Problem description
Tally the lines in the data below where the word "none" appears, and give the tally alone.

Source material
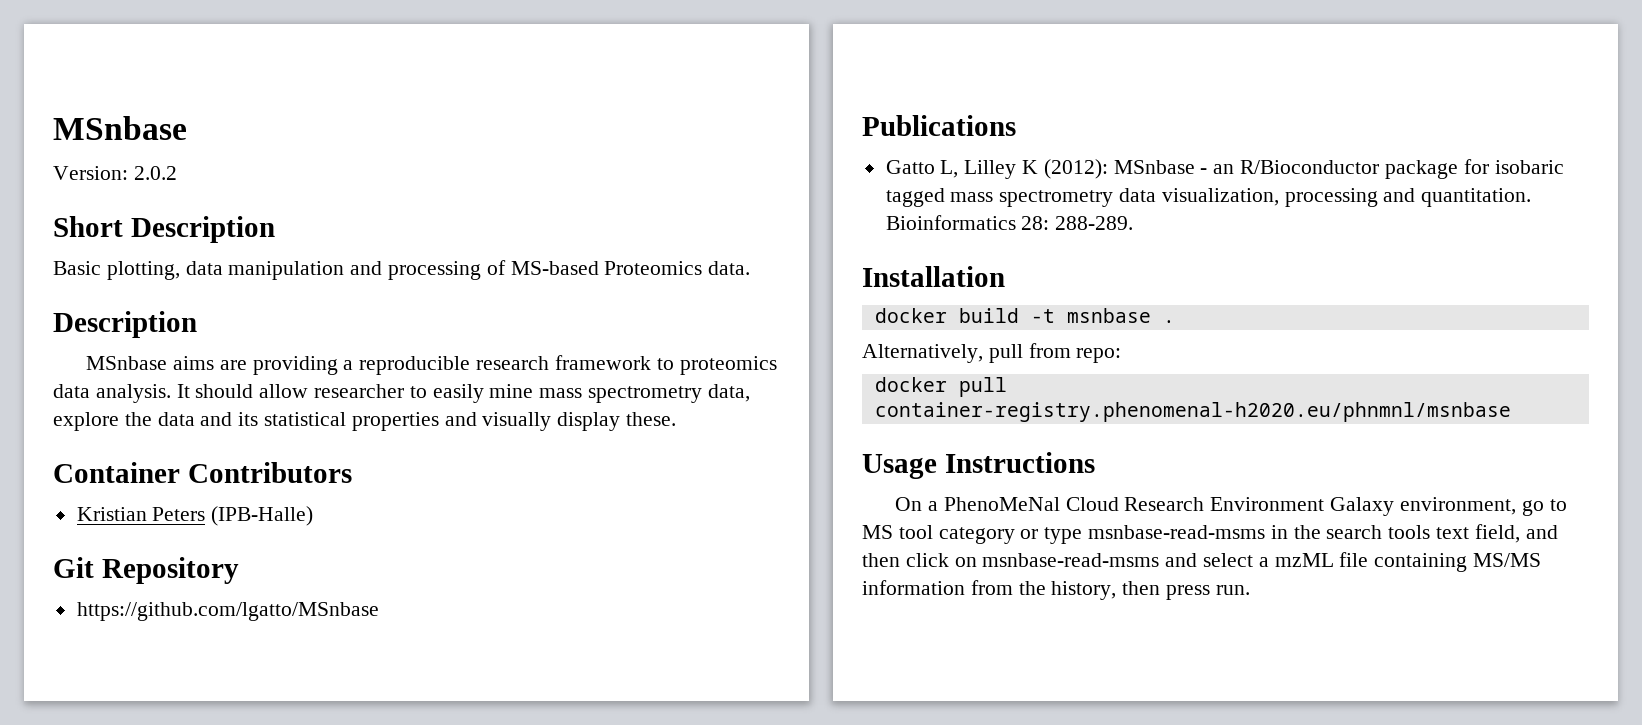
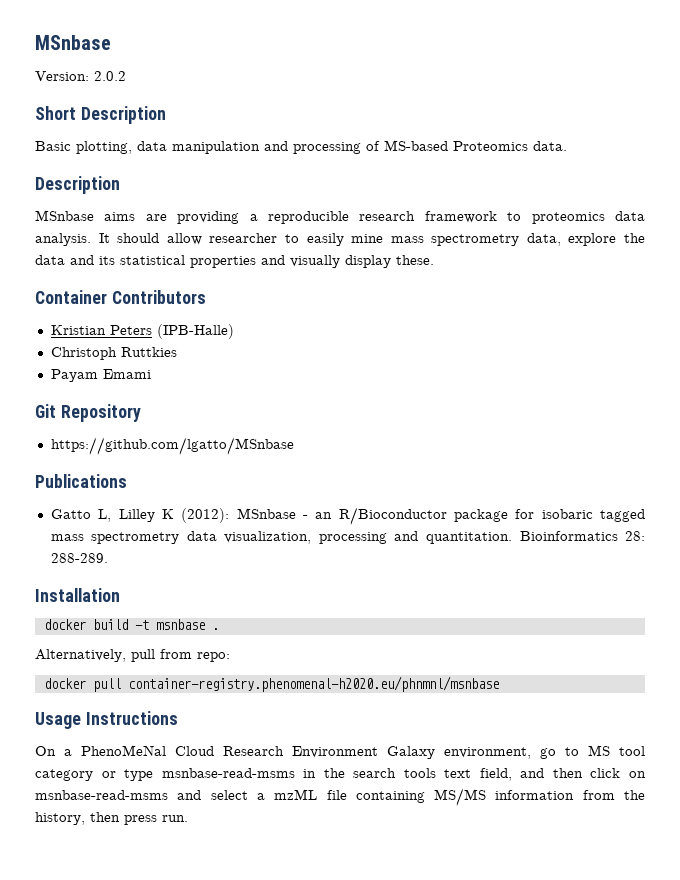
(314, 516) none -> [50,347,177,360] [50,369,151,382] // Christoph Ruttkies // Payam Emami

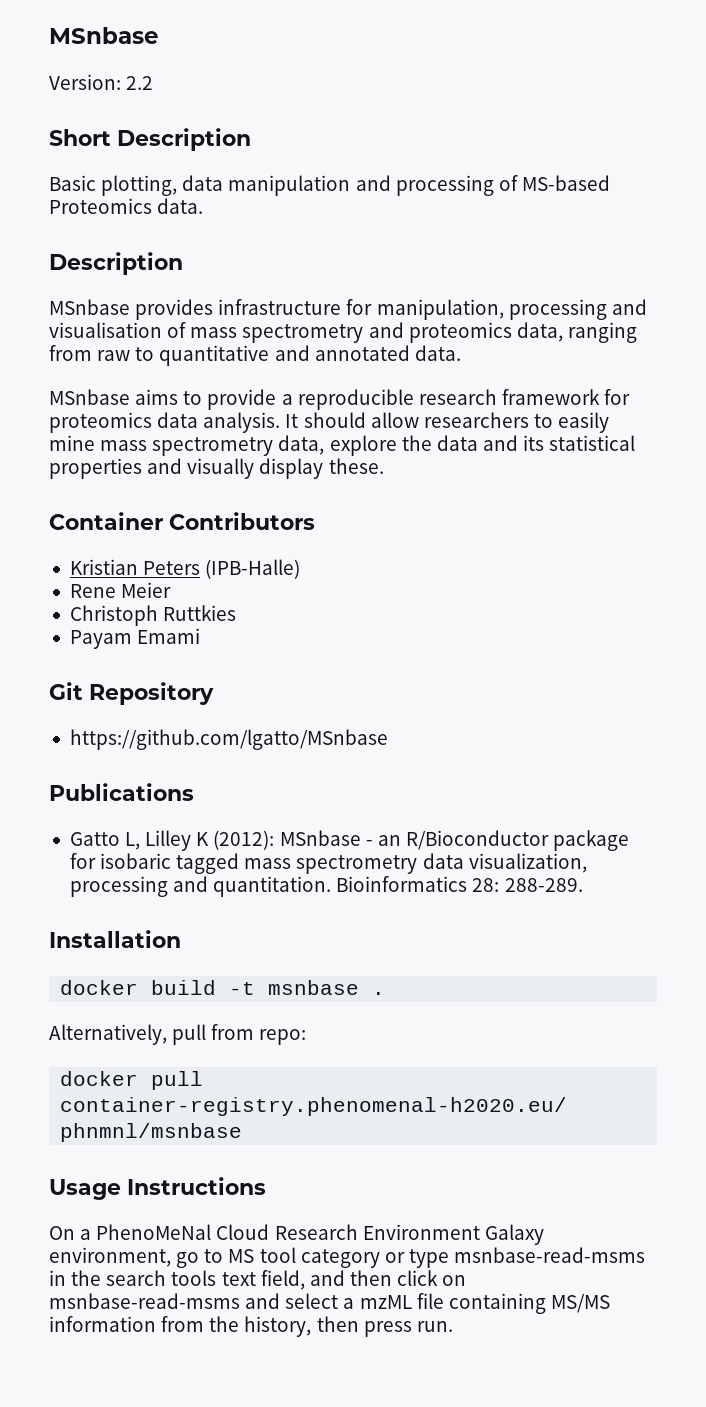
[94,71,126,81] 2.0.2 -> [126,76,154,90] 2.2
(120, 185) none -> [49,299,647,320] [49,322,637,343] [49,345,461,366] // MSnbase provides infrastructure for manipulation, processing and visualisation of mass spectrometry and proteomics data, ranging from raw to quantitative and annotated data.
[145,211,240,224] are providing -> [183,389,277,410] to provide
[507,212,522,221] to -> [604,389,631,405] for
[209,233,278,243] researcher -> [423,412,529,428] researchers
(234, 331) none -> [69,582,172,598] // Rene Meier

Answer for this exercise
3